Почему ребенок один? Может, его бросила какая-то трусливая няня, сбежавшая при первых признаках неприятностей? Или того хуже, его отец был втянут в драку, и теперь лежит где-то раненый или мертвый?
Мальчишка начинает спускаться вниз по ступенькам, а потом раскидывает крошечные ручки в стороны и бежит… прямо в гущу боя! Ему не дадут шанса остаться в живых.
Я не могу просто стоять и смотреть, как ребенка растопчут. Мое сердце бешено колотится, и я бросаюсь в ревущую толпу навстречу мальчику. Над его головой со свистом проносится меч, который держит не кто иной, как Тибальт.
Я подхватываю ребенка на руки, и мы бежим. Его визг теперь направлен мне в ухо, но я абсолютно счастлива, что поймала его. Моя единственная цель — убрать нас обоих подальше отсюда, и, желательно, побыстрее.
Прижав к груди его голову, я начинаю отступление. Ныряю, уклоняюсь и снова ныряю в кучу обезумевших тел. Я не смотрю по сторонам. Возможно, если бы я это сделала, то избежала бы мощного удара в затылок.
Вспышка боли чуть не сбивает меня с ног.
Что, опять?
Мир вокруг больше не кажется ровным, и стены собора и лавки стремительно наклоняются. Я пытаюсь сделать шаг и спотыкаюсь, но не падаю. Главное не уронить ребенка. Я не чувствую крови в волосах, и это прекрасно, но боль пульсирует всё яростнее, а тьма перед глазами смыкается всё отчаяннее.
Но я бегу, и я уже почти на краю площади.

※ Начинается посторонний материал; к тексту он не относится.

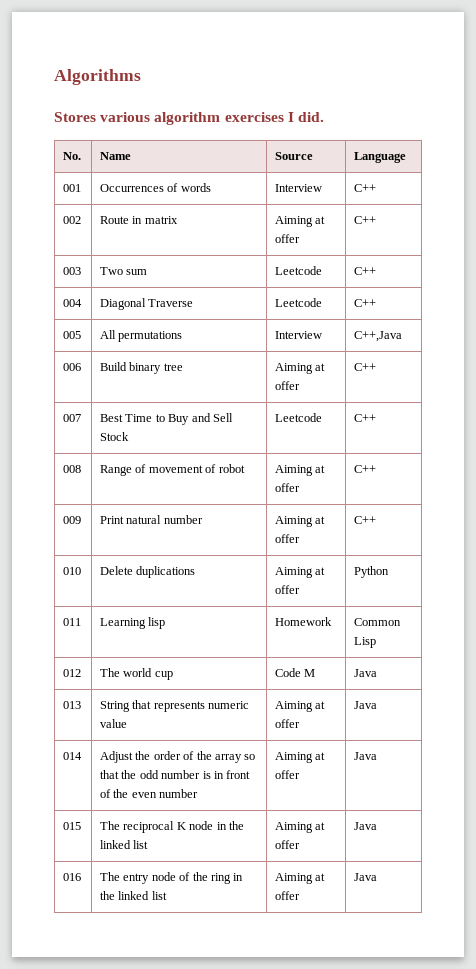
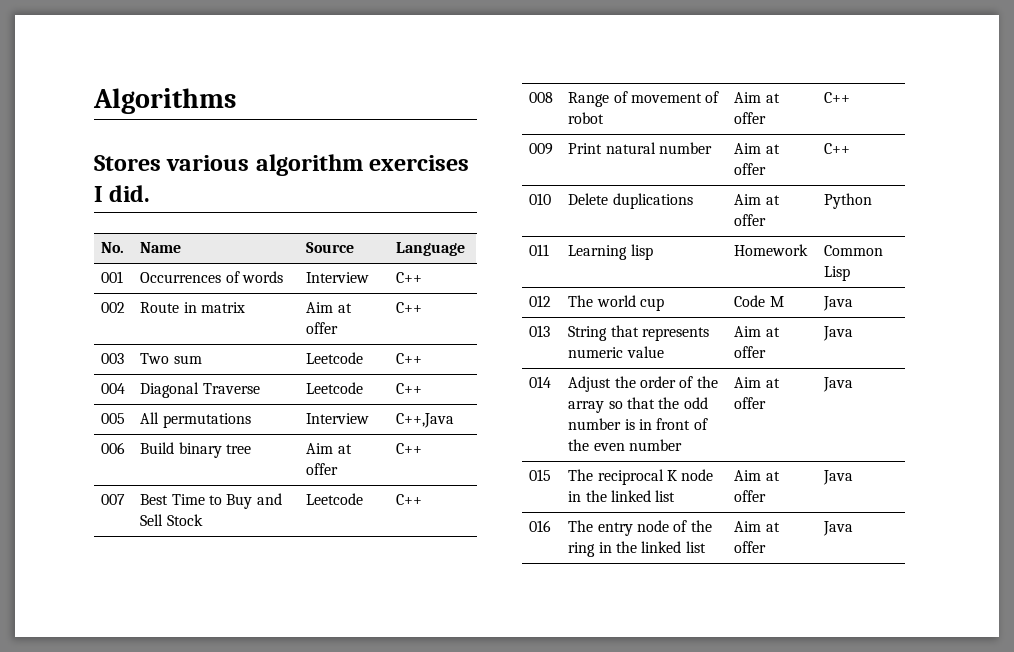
[275,216,314,227] Aiming -> [306,302,334,313] Aim
[275,363,314,374] Aiming -> [306,443,334,454] Aim
[275,465,314,476] Aiming -> [734,92,762,103] Aim
[275,516,314,527] Aiming -> [734,143,762,154] Aim
[275,567,314,578] Aiming -> [734,194,762,205] Aim
[275,701,314,712] Aiming -> [734,326,762,337] Aim
[275,752,314,763] Aiming -> [734,377,762,388] Aim
[275,822,314,833] Aiming -> [734,470,762,481] Aim
[275,873,314,884] Aiming -> [734,521,762,532] Aim

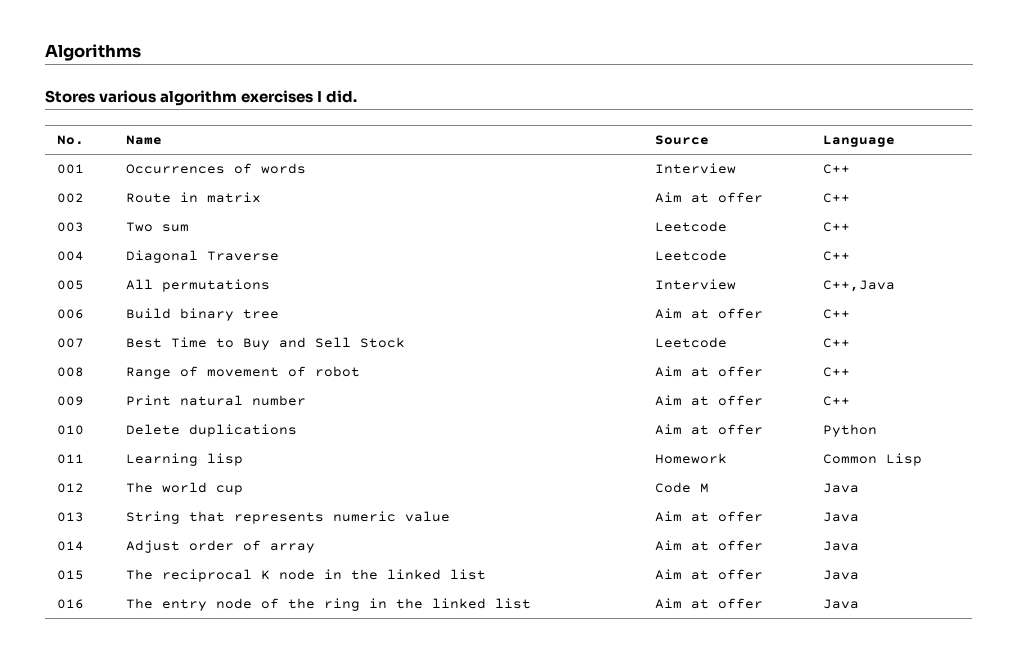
[614,376,636,388] the -> (180, 546) none
[696,376,718,388] the -> (261, 545) none
[608,397,708,409] [568,418,708,430] [568,439,683,451] so that the odd number is in front of the even number -> (315, 548) none

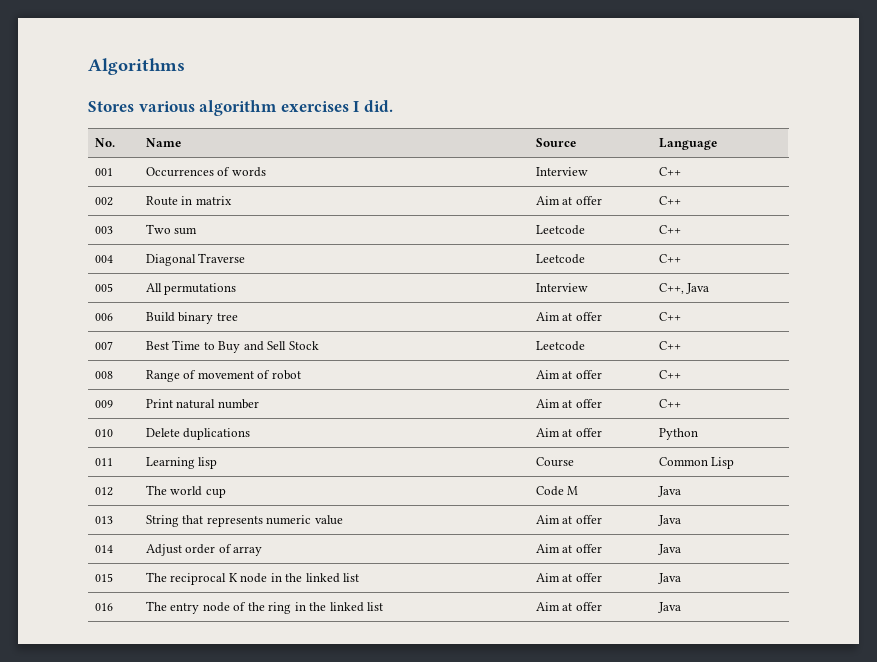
[822,280,895,292] C++,Java -> [658,283,710,294] C++, Java
[654,453,727,464] Homework -> [535,457,574,467] Course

Передо мной жестокий крестьянский мальчишка готовится отлупить какого-то старика, который опустился на колени и просит хулигана о пощаде. Тот глух к его мольбам.
Все еще шатаясь, я собираю всё, что осталось от моей решимости, и пинаю бандита в заднюю часть бедра. Тот бросает дубинку и поворачивается, чтобы посмотреть на меня. Мой разум переполняется ужасом, и я с удивлением слышу собственные слова, будто их произносит кто-то другой.
— Уважай старших!
Во всем этом безумии выговор кажется бессмысленным.
Пока хулиган смотрит на меня, сзади кто-то смеется. Я поворачиваюсь, и небо смещается, мир кренится и шатается. Я спотыкаюсь… Но меня внезапно подхватываются на талию чьи-то руки. Сильные и уверенные. А ребенок на моих собственных руках только каким-то чудом еще не упал.
Мои глаза закрываются сами собой. Я больше не слышу шума битвы. Несу мальчика, а мой неизвестный спаситель несет меня. Вскоре крепкие руки опускают меня на землю, а затем осторожно избавляют от драгоценного груза.
Либо мальчик прекратил верещать, либо удар сделал меня глухой.
Мне так хочется открыть глаза, но больше нет сил даже на это.
Нежные пальцы касаются моей щеки, а потом перемещаются к горлу, очевидно, пытаясь нащупать пульс. Именно это я бы и сделала, будь я на его месте.
И снова рука — успокаивающая ласка на моем лбу. Пальцы скользят по волосам, затем возвращаются к щеке, где и остаются в тот самый момент, когда тьма приходит, чтобы поглотить меня.
***
Бенволио
Я отнес девушку в безопасное место, уложил на траву за собором.
Она не только смелая, но и красивая.
Я с большой осторожностью вырываю мальчика из ее бескорыстных объятий. У ребенка глаза на мокром месте — очевидно, он беспокоится за свою спасительницу. Как и я.
Я касаюсь ее щеки, ее шеи. Хвала Небесам, пульс силен! Затем я позволяю себе вольность и тяну руку к ее волосам. Короткое прикосновение к светлому шелку переполняет мое сердце радостью и благоговением.
Дождаться бы, когда она откроет глаза, чтобы узнать их цвет, но ребенок напуган, и я знаю, что она хотела бы, чтобы я полностью избавил его от опасности этого места. К тому же, я вижу, как в нашу сторону идет Меркуцио, который сможет присмотреть за ней.